Worldwide, tuberculosis (TB) is the leading cause of death from infectious disease. One key to the disease’s persistence is the formation of granulomas — clusters of immune cells that wall off the bacterium inside the body. These structures help keep the bacteria from spreading but can also protect them from antibiotics.
This protection comes at a price; at the center of many granulomas is a core of dead tissue where nutrients are scarce, and the bacteria struggle to survive. This necrotic core is important for understanding how TB works, but it’s hard to study in many laboratory models.
Now, thanks to a new laboratory method and a multi-institutional collaboration, researchers at Duke University School of Medicine and UNC-Chapel Hill have pinpointed several groups of bacterial genes that are turned on only inside granulomas. These genes help the bacteria gather essential minerals, protect themselves from harmful molecules, and adapt their metabolism to low-nutrient, stressful conditions.
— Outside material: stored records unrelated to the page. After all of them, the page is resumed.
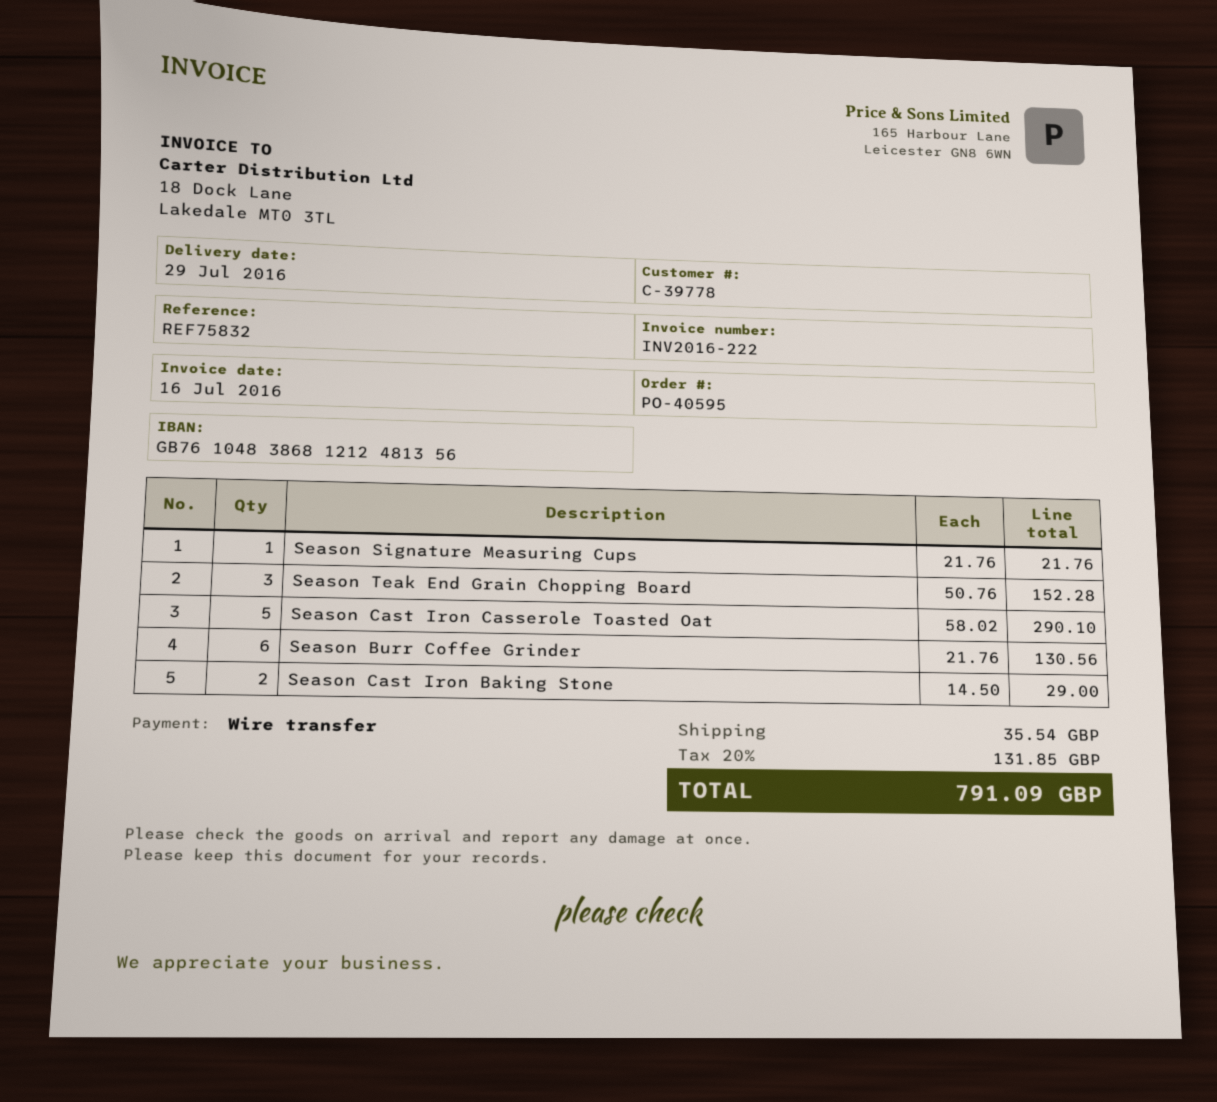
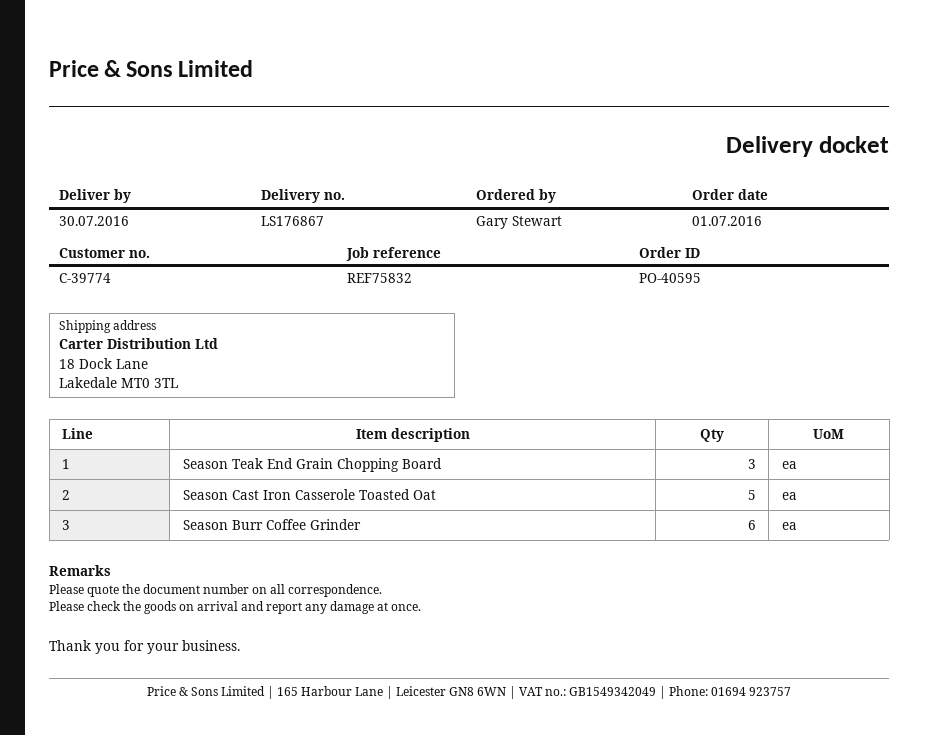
delivery date: 2016-07-29 -> 2016-07-30
customer number: C-39778 -> C-39774
Season Signature Measuring Cups: 1 -> none
Season Cast Iron Baking Stone: 2 -> none

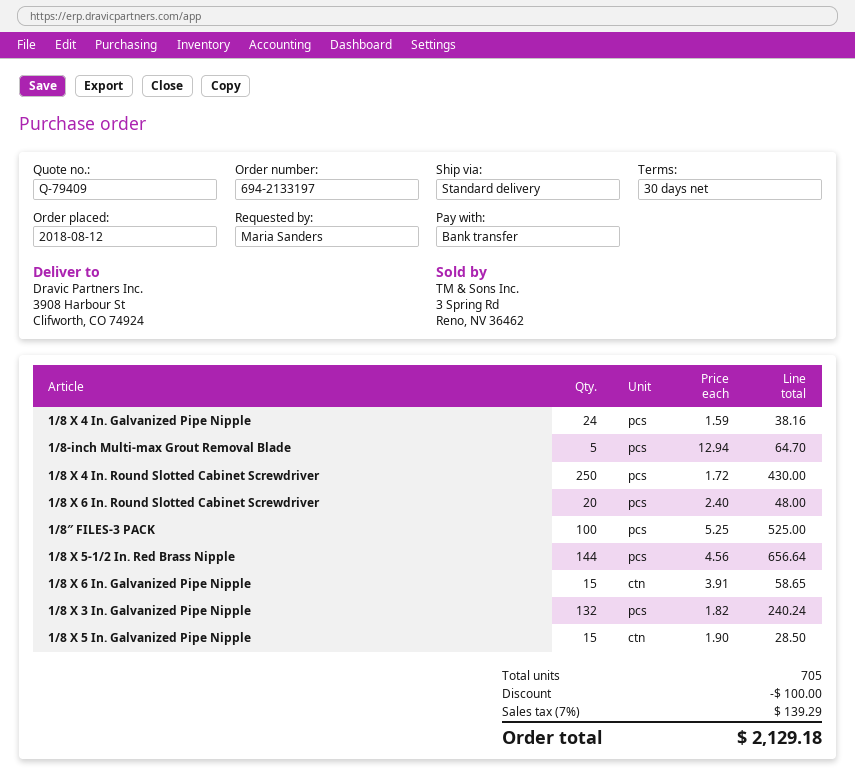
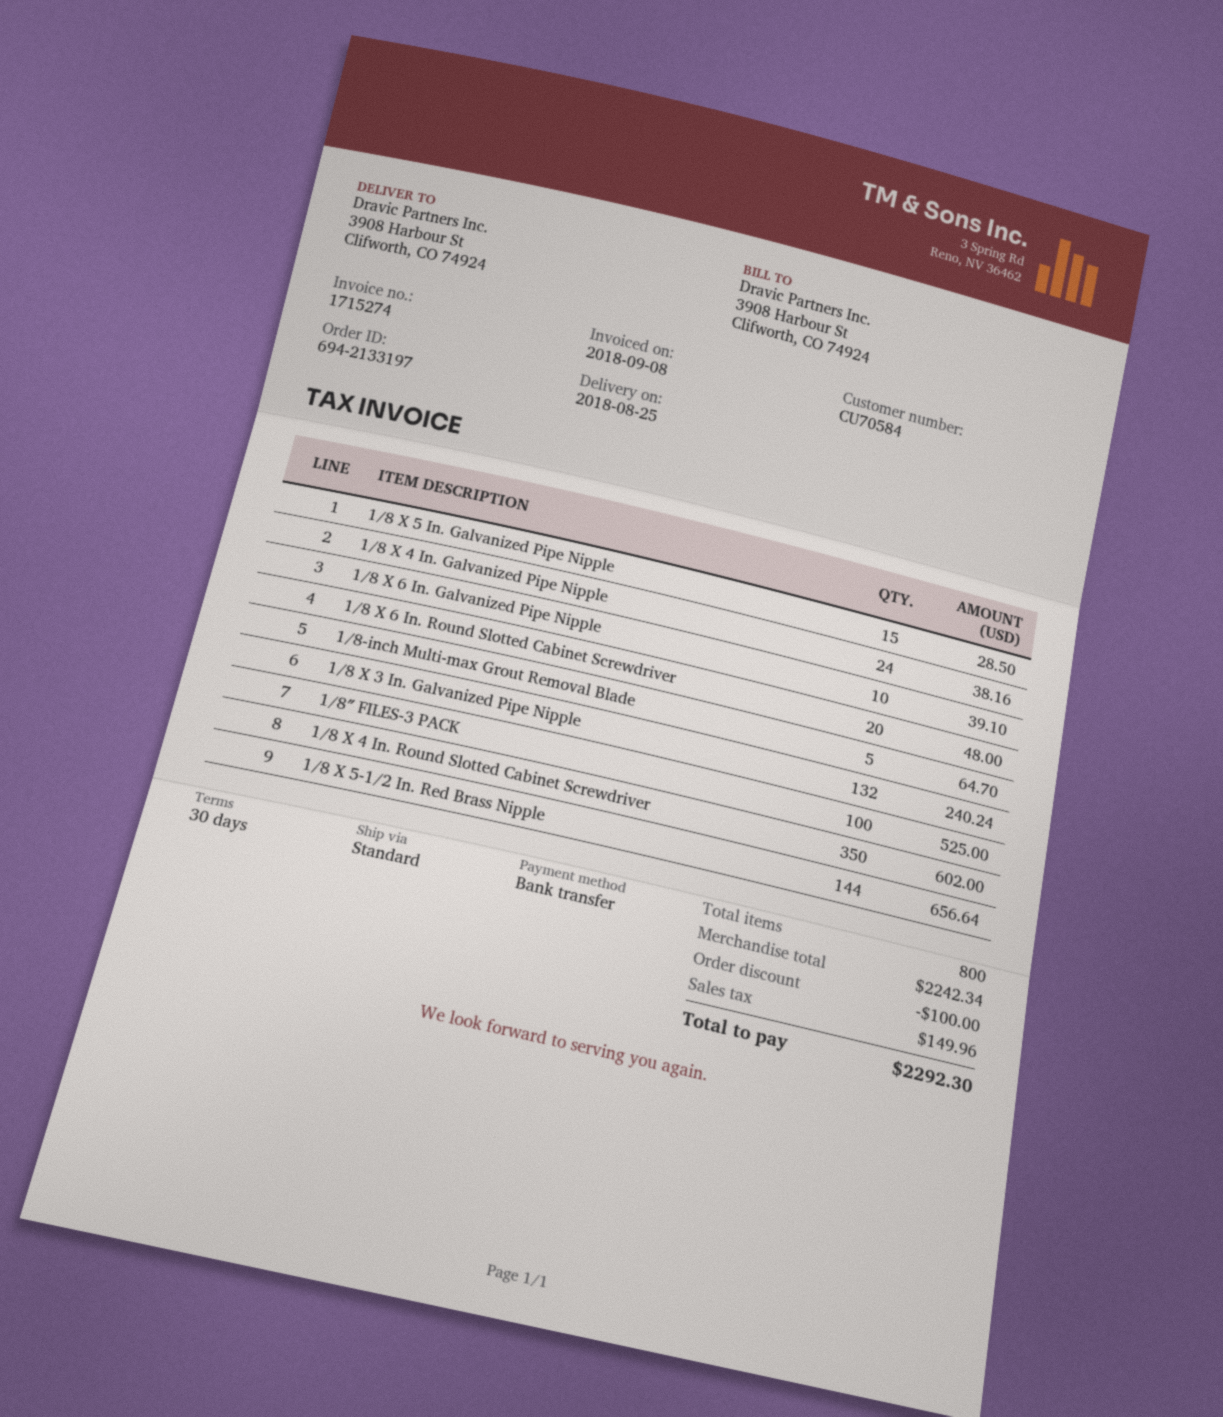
1/8 X 4 In. Round Slotted Cabinet Screwdriver: 250 for 430.00 -> 350 for 602.00
1/8 X 6 In. Galvanized Pipe Nipple: 15 for 58.65 -> 10 for 39.10
total quantity: 705 -> 800
tax: 139.29 -> 149.96
total: 2129.18 -> 2292.30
"We found evidence that the genes we identified as being activated in granulomas have been selected for in evolution over the last few thousand years." — David Tobin, PhD
“We found evidence that the genes we identified as being activated in granulomas have been selected for in evolution over the last few thousand years,” said David Tobin, PhD, a senior author of the study and professor of molecular genetics and microbiology and integrative immunobiology. “This points to a whole new class of bacterial genes that seem to play a role in the key host-pathogen interface.”
Duke postdoctoral fellow Gopinath Viswanathan, PhD, figured out for the first time how to measure bacterial gene activity directly within tuberculous granulomas by combining high-resolution imaging with a new protocol that enriches bacterial RNA. He did this in adult zebrafish that naturally form TB-like granulomas with these necrotic (dead tissue) centers.
These findings reveal what the bacteria are doing to survive in this stressful environment, both when certain immune cells called neutrophils are present and when they are not.
Then the team partnered with a lab at UNC-Chapel Hill led by Qingyun Liu, PhD, to examine the genomes of over 50,000 Mycobacterium tuberculosis strains from around the world. The researchers found signs that these survival-related genes have been shaped by evolution in human populations, suggesting they play an important role in long-term infection.
Together, these findings reveal how the immune system shapes the evolution and persistence of the TB bacterium and point the way toward new strategies to combat this global killer.
Funding: The National Institutes of Health.